The multi-million-pound National Subsea Centre opened its doors this year following a turbulent development process hampered by the COVID-19 pandemic.
The Dyce-based facility brought in collaboration between Robert Gordon University and Net Zero Technology Centre was launched by Scottish Government energy secretary Michael Matheson and UK Scotland Office minister Malcolm Offord.
The National Subsea Centre (NSC) has hit the ground running with its work on the ‘SeaSense’ project which will develop technology that allows remotely operated vehicles to work in harsh environments with low visibility.
NSC’s purpose is to ‘ accelerate the energy transition’

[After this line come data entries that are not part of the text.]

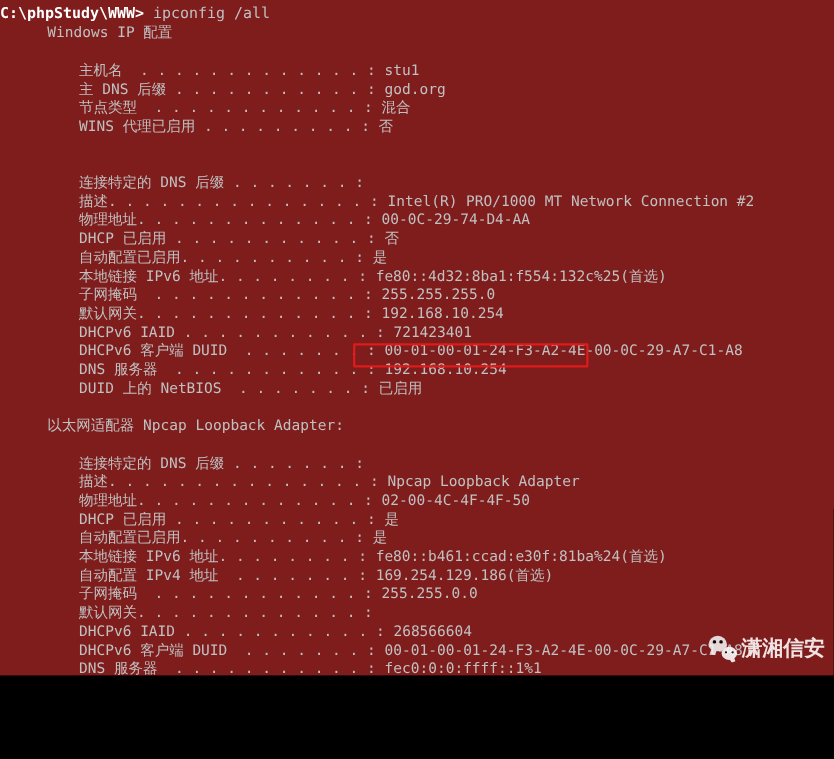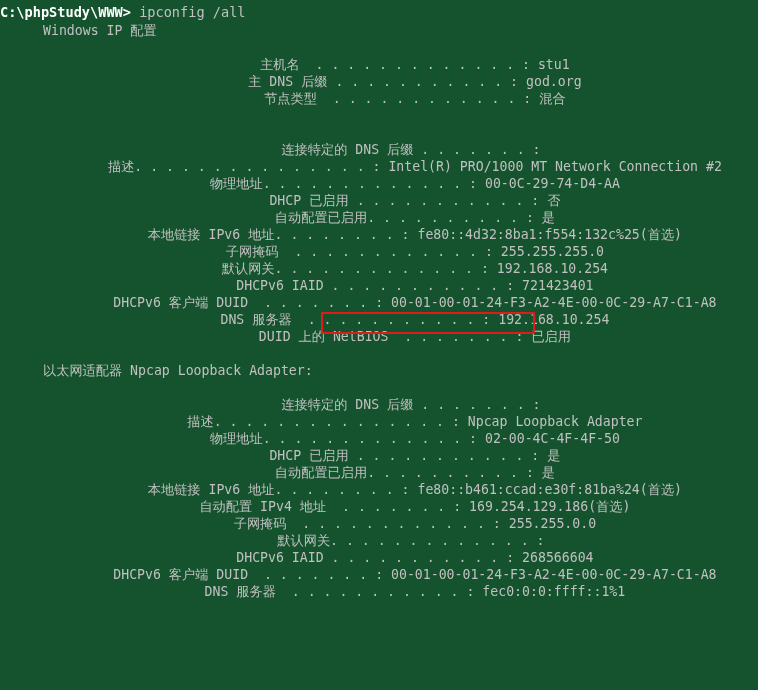"C:\phpStudy\WWW> ipconfig /all" #console { background: #14532d -> #7f1d1d; height: 690px -> 614px }
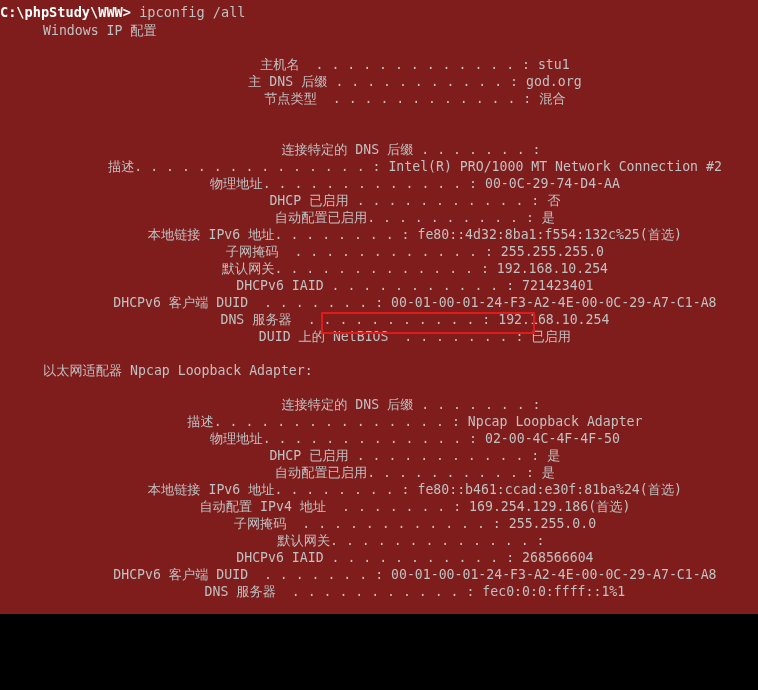"主机名 . . . ." .detail-tight { text-align: center -> none }
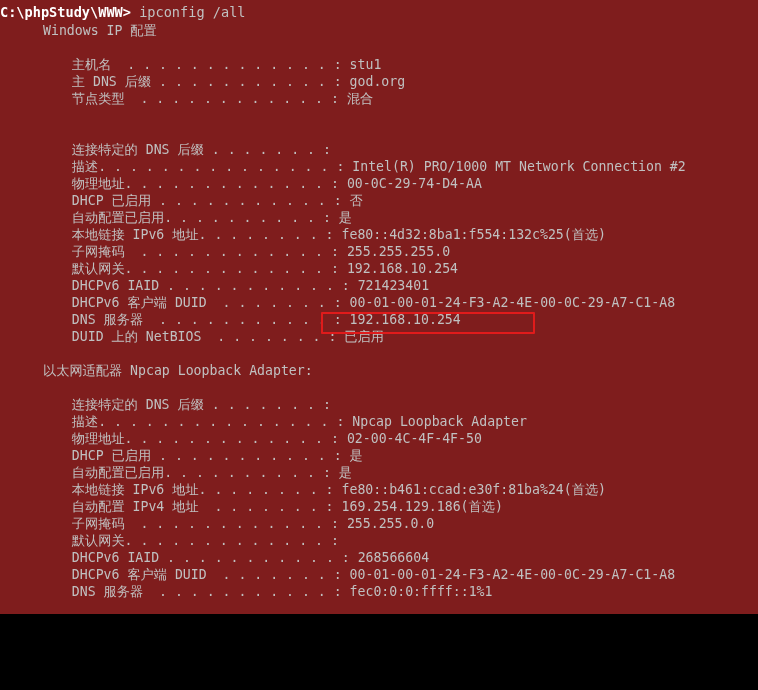"WINS 代理已启用 . . ." div.line { html: none -> <div><span> WINS 代理已启用 . . . . . . . . . : </span><span>否</span></div> }
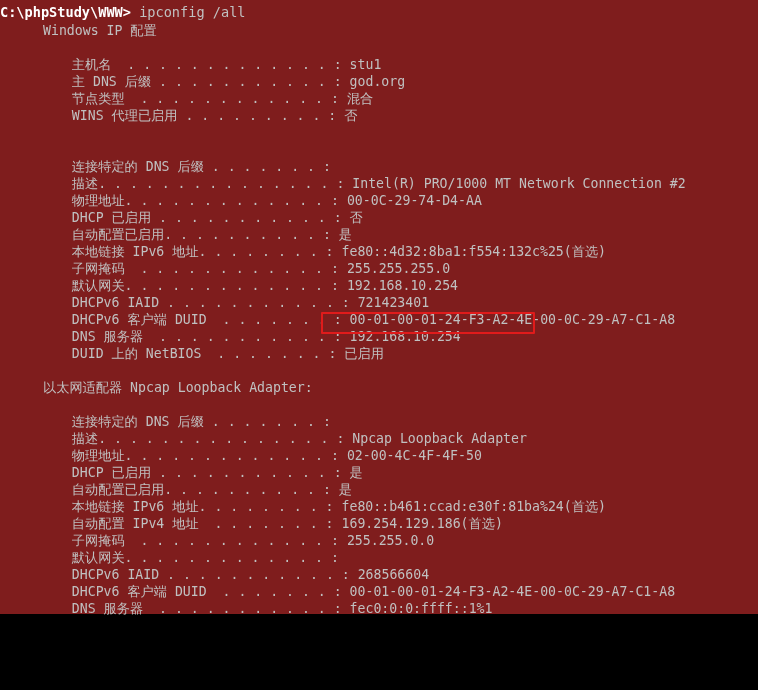"潇湘信安" div { html: none -> <div> <span> <span></span> <span></span> <span></span> <span></span> <span></span> <span></span> </span> <span>潇湘信安</span> </div> }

Energy Voice spoke with the facility’s director, Professor John McCall and Colette Cohen, chief executive of the Net Zero Technology Centre (NZTC).
Prof. McCall said: “The purpose of the national Subsea Centre is to accelerate the energy transition.
“What we do is bring smart technologies like AI and digital to bear the technical and social challenges that are posed by the transition to net zero particularly relating to subsea marine areas.”
According to the Robert Gordon University professor, a major benefit of AI is the rate at which the technology progresses once it receives investment.
“A big advantage of AI and digital is that the faster you go, the more benefit that you get and you continue to accelerate, so we’ll be developing new technologies,” McCall said.
He continued: “That can be very investable.”
Collette Cohen said that her firm can work as a bridge between the research being carried out at the NSC and the energy industry.
She said: “We work very closely with industry and we’re very focused on the deployment of technology in the Net Zero Technology Centre, so we bring that angle to what’s maybe from our view more of an academic.
“That combination of education, academia and industry LED research is why we’ve come together.”
What is the NSC working on?
One of the technologies that the NZTC is collaborating on is the aforementioned ‘SeaSense’ project, professor McCall explained what this technology is “strong critical mass of researchers “aims to do and how it will help industry.
“We have a partnership with the University of Strathclyde and they’re bringing in their experience in space robotics, combining it with our experience in underwater sensing, we’re looking at developing a generation of robots that can do haptic sensing underwater”
The professor says that this means the robots can work by “feel rather than just by vision”.
The Robert Gordon lecturer said that work on the “exciting project” has been carried out for 27 months and he is “looking forward to seeing how it goes.”
This is just one of the many projects that Robert Gordon University and NZTC are working on through the use of the new centre.
Projects such as these are making Aberdeen a more attractive place for people to come and study. Ms Cohen said: “This is also going to support local education and PhD’s for people who are existing in industry who want to develop themselves for the future new energy industries.”
McCall added: “Teams based on natural solutions and colonies and so on, I think that’s attractive to people who want to study.
“And the clean industries that are being developed here, young people want to be involved in that and they want to help the transition, so I think it’s hugely attractive.”
Industry Investment
McCall says that the work being carried out in the new Dyce facility provides a “huge opportunity for investment” and his team is “keen to have that investment based here in Aberdeen and allow the world-beating supply chain we have to translate into a clean energy supply chain.”
Cohen is keen to see this industry interaction with the new centre, as she explained: “We’re brining the supply chain angle and the partnerships and also just ensuring that the focus of this is around deployable technology, for the North Sea particularly but then ultimately exportable as well.”
The NZTC boss also explained the importance of accelerating the transition to benefit the north-east of Scotland.
“The faster we can move into that space, the more jobs there will be for this region and because if we wait too long, then other areas will have placed their own manufacturing capabilities and started developing their own technologies,” she said.
“If we wait, we’re gonna buy them from other places.
“The subsea industry, in particular, has like a £20 billion export market as well as an £8 billion local market, and the potential for 180,000 jobs going forward, so I think having centres like this that will help accelerate that and help us realise that opportunity.”
NSC director McCAll added that his facility is “a resource for people to use” and he wants people to “steer” the research being done.
At the end of the conversation, he said: “We’re industry-led, invest in us to grow the resource we need to make the energy transition.”